De rechtbank stelt vast dat er thans een gedwongen schuldregeling is afgekondigd, die in de plaats komt van de vrijwillige instemming van de schuldeisers. Hieruit volgt dat verzoeker zal kunnen voortgaan met het betalen van zijn schulden en dat hij niet verkeert in de toestand dat hij heeft opgehouden te betalen zodat het subsidiaire verzoek tot toepassing van de schuldsaneringsregeling zal worden afgewezen.

5.De beslissing

De rechtbank:
- beveelt Total Tankstation Baris om in te stemmen met de door verzoeker aangeboden schuldregeling;
- veroordeelt Total tankstation Baris in de kosten van deze procedure, aan de zijde van verzoeker begroot op nihil;
- bepaalt dat dit vonnis in de plaats treedt van de vrijwillige instemming;
- wijst het verzoek tot toepassing van de schuldsaneringsregeling af;
- verklaart dit vonnis uitvoerbaar bij voorraad.
Dit vonnis is gewezen door mr.

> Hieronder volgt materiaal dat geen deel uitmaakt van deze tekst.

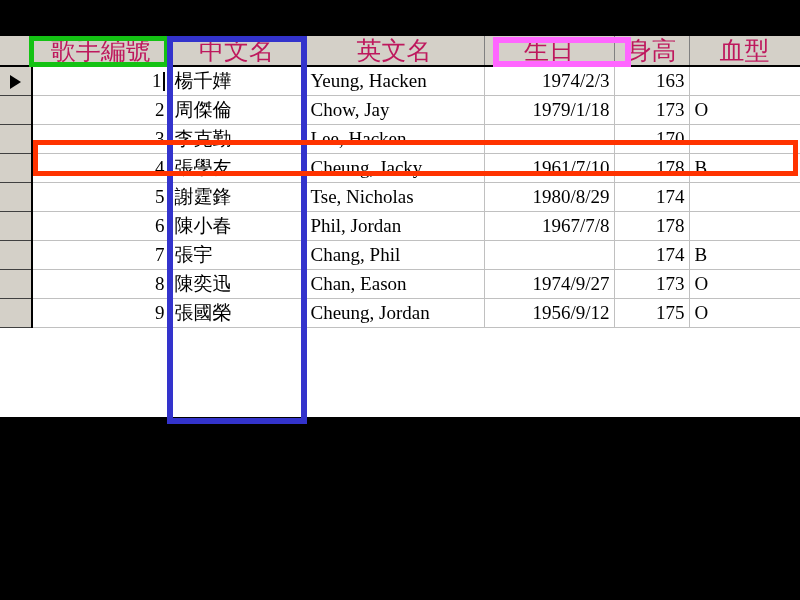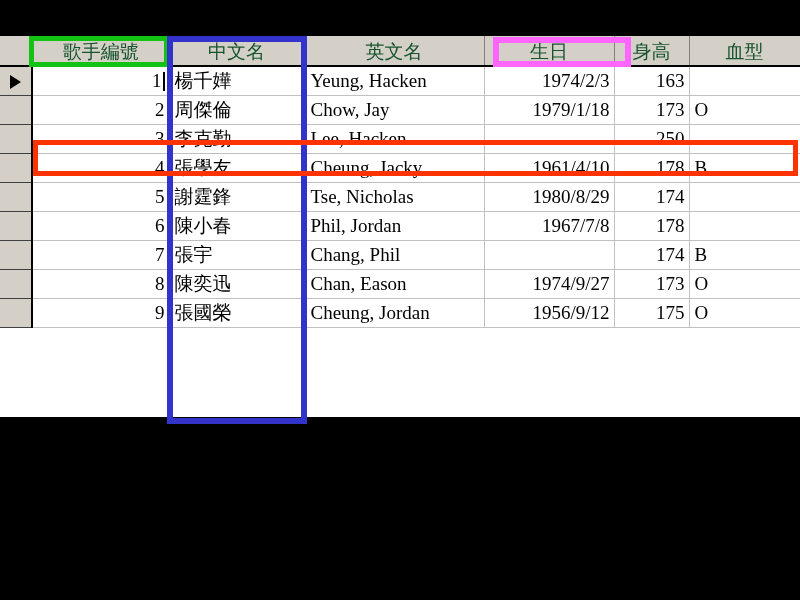--- a/index.html
+++ b/index.html
@@ -54,9 +54,9 @@
     background: #d4d0c8;
     border-right: 1px solid #808080;
     border-bottom: 2px solid #000000;
-    font-size: 19px;
+    font-size: 25px;
     font-weight: normal;
-    color: #14532d;
+    color: #be185d;
     text-align: center;
     padding: 0;
     line-height: 28px;

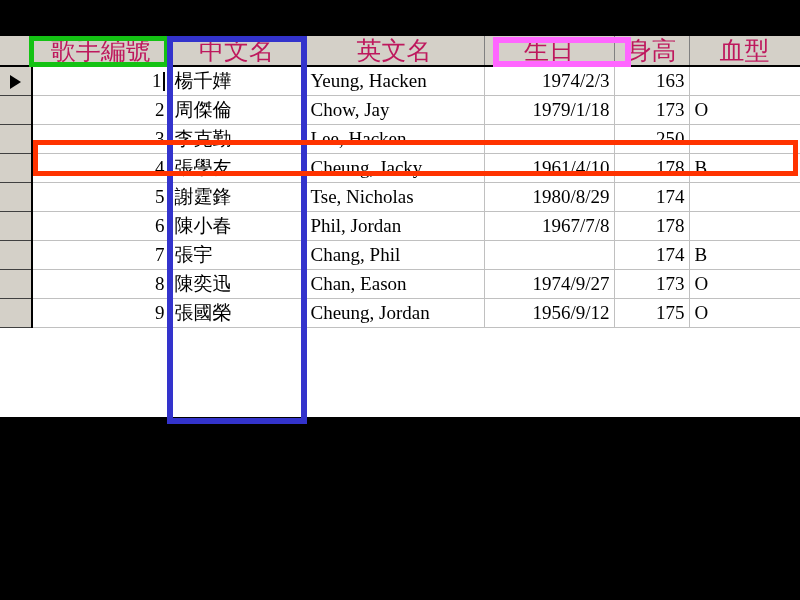--- a/index.html
+++ b/index.html
@@ -185,7 +185,7 @@
             <td class="cell txt c-cn-cell">李克勤</td>
             <td class="cell txt c-en-cell">Lee, Hacken</td>
             <td class="cell num"></td>
-            <td class="cell num">250</td>
+            <td class="cell num">170</td>
             <td class="cell txt c-bt-cell"></td>
           </tr>
           <tr>

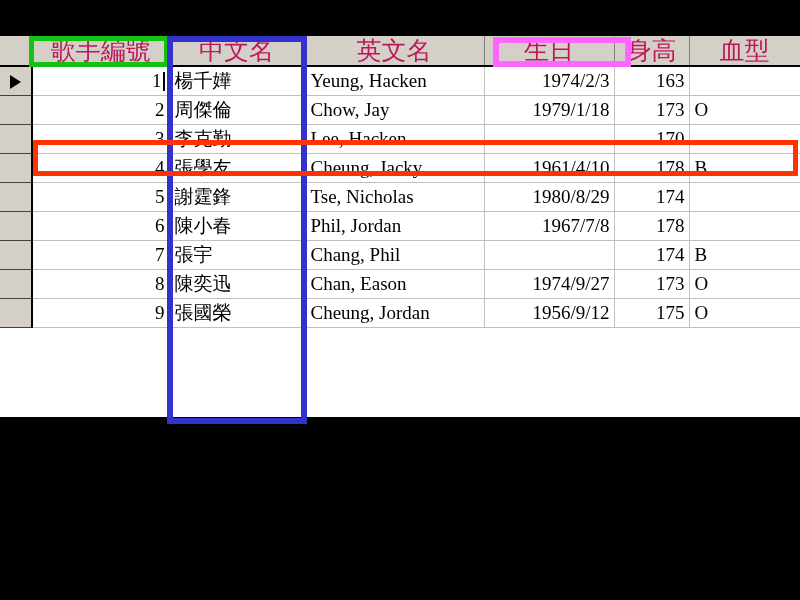--- a/index.html
+++ b/index.html
@@ -193,7 +193,7 @@
             <td class="cell num">4</td>
             <td class="cell txt c-cn-cell">張學友</td>
             <td class="cell txt c-en-cell">Cheung, Jacky</td>
-            <td class="cell num">1961/4/10</td>
+            <td class="cell num">1961/7/10</td>
             <td class="cell num">178</td>
             <td class="cell txt c-bt-cell">B</td>
           </tr>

B.J. Tideman, rechter, en in aanwezigheid van mr. C.D. Jonker, griffier, in het openbaar uitgesproken op 11 juli 2024. [1]

Voetnoten

1.Tegen deze uitspraak kan degene aan wie de Faillissementswet dat recht toekent, gedurende acht dagen na de dag van deze uitspraak, hoger beroep instellen. Het hoger beroep kan uitsluitend door een advocaat worden ingesteld bij een verzoekschrift, in te dienen ter griffie van het gerechtshof dat van deze zaak kennis moet nemen.